保険医数の制限の意味すること 

財務省の財政制度等審議会財政制度分科会は保険医の配置・定数の設定などの規制的・実効的な是正策が講じられるよう、国と都道府県の権限を強化すべきと提言した、ということだ。

日本の医療の大部分は、公的保険がカバーしている。保険医になって初めて、医師が臨床で仕事を行える。

専門医のみならず、保険医という身分を、どうやら行政が医師を支配する道具にするつもりらしい。

地域医療・僻地医療に医師を派遣するためというのは、実際の理由ではなさそうだ。毎年9000名前後の医師が新たに誕生しており、彼らがどこかの時点で、保険医(保険医療機関の長)・専門医になるために地域医療に携わるとして、200名前後の医師を定常的に受け入れる医療機関が、各都道府県の地域医療にはなさそうだ。その上、各都道府県には、自治医大の卒業生が数十人規模でいるのだ。

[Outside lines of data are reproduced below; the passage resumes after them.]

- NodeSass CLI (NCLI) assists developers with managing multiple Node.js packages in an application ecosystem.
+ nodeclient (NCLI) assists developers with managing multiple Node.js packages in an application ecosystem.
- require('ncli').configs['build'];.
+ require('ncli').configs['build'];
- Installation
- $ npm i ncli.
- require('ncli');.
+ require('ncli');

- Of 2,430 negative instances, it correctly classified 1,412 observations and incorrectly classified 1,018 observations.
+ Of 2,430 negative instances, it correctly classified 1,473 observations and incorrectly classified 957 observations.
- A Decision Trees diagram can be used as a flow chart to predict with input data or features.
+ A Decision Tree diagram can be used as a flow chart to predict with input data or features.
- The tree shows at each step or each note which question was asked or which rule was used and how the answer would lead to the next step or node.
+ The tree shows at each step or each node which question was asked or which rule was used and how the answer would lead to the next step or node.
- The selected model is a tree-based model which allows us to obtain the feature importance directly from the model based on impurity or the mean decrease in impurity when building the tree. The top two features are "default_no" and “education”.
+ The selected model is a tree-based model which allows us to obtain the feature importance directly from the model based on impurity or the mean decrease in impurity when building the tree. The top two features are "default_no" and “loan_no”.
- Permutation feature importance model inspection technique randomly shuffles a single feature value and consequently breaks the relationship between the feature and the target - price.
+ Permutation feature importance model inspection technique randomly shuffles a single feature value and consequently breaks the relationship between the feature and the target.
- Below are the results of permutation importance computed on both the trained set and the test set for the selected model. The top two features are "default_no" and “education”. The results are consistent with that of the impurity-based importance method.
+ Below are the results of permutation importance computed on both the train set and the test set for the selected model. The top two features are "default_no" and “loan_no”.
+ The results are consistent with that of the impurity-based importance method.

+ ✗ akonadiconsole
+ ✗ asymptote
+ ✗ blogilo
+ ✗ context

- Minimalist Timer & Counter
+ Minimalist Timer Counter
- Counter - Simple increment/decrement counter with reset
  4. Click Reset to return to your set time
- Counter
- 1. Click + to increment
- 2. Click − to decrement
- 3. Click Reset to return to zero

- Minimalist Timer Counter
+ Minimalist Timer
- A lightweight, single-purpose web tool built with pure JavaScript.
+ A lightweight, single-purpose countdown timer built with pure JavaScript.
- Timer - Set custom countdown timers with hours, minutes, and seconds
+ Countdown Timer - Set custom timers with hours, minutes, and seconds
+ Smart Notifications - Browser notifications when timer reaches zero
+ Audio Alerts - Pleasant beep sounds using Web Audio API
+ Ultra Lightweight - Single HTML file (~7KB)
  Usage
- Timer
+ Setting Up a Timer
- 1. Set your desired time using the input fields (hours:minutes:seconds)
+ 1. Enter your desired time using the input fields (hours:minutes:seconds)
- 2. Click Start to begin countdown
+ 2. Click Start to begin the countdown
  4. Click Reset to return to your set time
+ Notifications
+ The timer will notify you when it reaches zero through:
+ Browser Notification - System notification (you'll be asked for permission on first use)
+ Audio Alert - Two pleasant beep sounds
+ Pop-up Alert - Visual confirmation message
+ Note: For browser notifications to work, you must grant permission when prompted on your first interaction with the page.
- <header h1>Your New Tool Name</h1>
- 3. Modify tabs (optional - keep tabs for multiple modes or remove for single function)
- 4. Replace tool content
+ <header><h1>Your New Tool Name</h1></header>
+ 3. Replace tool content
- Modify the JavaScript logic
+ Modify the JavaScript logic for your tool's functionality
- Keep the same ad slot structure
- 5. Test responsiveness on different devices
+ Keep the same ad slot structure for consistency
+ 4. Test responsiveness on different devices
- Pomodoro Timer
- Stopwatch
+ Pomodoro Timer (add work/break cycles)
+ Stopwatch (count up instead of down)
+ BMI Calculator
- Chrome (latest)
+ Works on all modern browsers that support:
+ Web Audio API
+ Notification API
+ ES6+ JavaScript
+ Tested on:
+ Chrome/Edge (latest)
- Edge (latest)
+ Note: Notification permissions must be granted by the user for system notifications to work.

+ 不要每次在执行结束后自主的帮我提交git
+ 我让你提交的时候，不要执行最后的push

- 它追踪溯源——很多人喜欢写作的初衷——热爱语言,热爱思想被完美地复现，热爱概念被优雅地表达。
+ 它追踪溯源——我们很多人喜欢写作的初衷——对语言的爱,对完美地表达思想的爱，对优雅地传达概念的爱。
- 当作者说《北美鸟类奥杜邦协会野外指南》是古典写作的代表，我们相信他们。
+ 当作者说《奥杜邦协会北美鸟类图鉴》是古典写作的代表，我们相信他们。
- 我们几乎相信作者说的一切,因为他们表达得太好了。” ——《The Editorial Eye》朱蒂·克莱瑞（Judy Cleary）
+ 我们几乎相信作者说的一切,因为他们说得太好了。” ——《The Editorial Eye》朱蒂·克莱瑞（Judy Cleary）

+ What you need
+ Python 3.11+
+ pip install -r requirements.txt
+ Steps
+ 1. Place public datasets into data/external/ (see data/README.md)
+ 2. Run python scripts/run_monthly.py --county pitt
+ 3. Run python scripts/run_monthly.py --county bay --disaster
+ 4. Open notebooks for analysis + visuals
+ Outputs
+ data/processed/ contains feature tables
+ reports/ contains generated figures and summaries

財政審が、上記のように提言している通り、保険医の数を制限することが、行政の目標ではないのか。医師の増員を進める一方で、保険医数を制限すれば、保険医になれぬ医師が出てくる。すると、そうした医師は自費診療に携わることになる。こうした自費診療に携わる医師が増え、医療における自費診療部分が増えれば、公的保険のカバーする範囲を縮小できる。

さらに、自費診療は、当然民間医療保険がカバーすることになるので、民間医療保険会社の得るパイが大きくなる。以前にもアップしたが、わが国では、医療保険は外国資本の保険会社が、損保は国内資本の保険会社が担当することに決められている。外国資本のグローバル保険企業が、わが国の医療で大きな利益を得るようになる、という構図を、行政は考えているのではないか。

TPPの大部分は、国の形を決める条項からなっており、関税についての条項の占める割合は少ない。米国が、TPPによって、わが国で利益を得ることを考えている市場は、医療市場以外に考えられない。行政は、それを側面から支援しているのではあるまいか。医師数を増やし続けることも、グローバル保険資本が日本の医療を草刈り場にするのを助けるはずだ。

いささか陰謀論のように聞こえるかもしれないが、保険医数の制限が持つ意味は、これしか考えられない。

で、国民にとっては、割高な民間医療保険に入ることが必須になる。民間医療保険は、保険内容によって可能な治療が変わる。患者も、医療現場も、何らかの医療行為を行う際には、民間医療保険との交渉が不可欠になる。すなわち、割高で不便な制度になるのだ。それを覚悟しておかなければならない。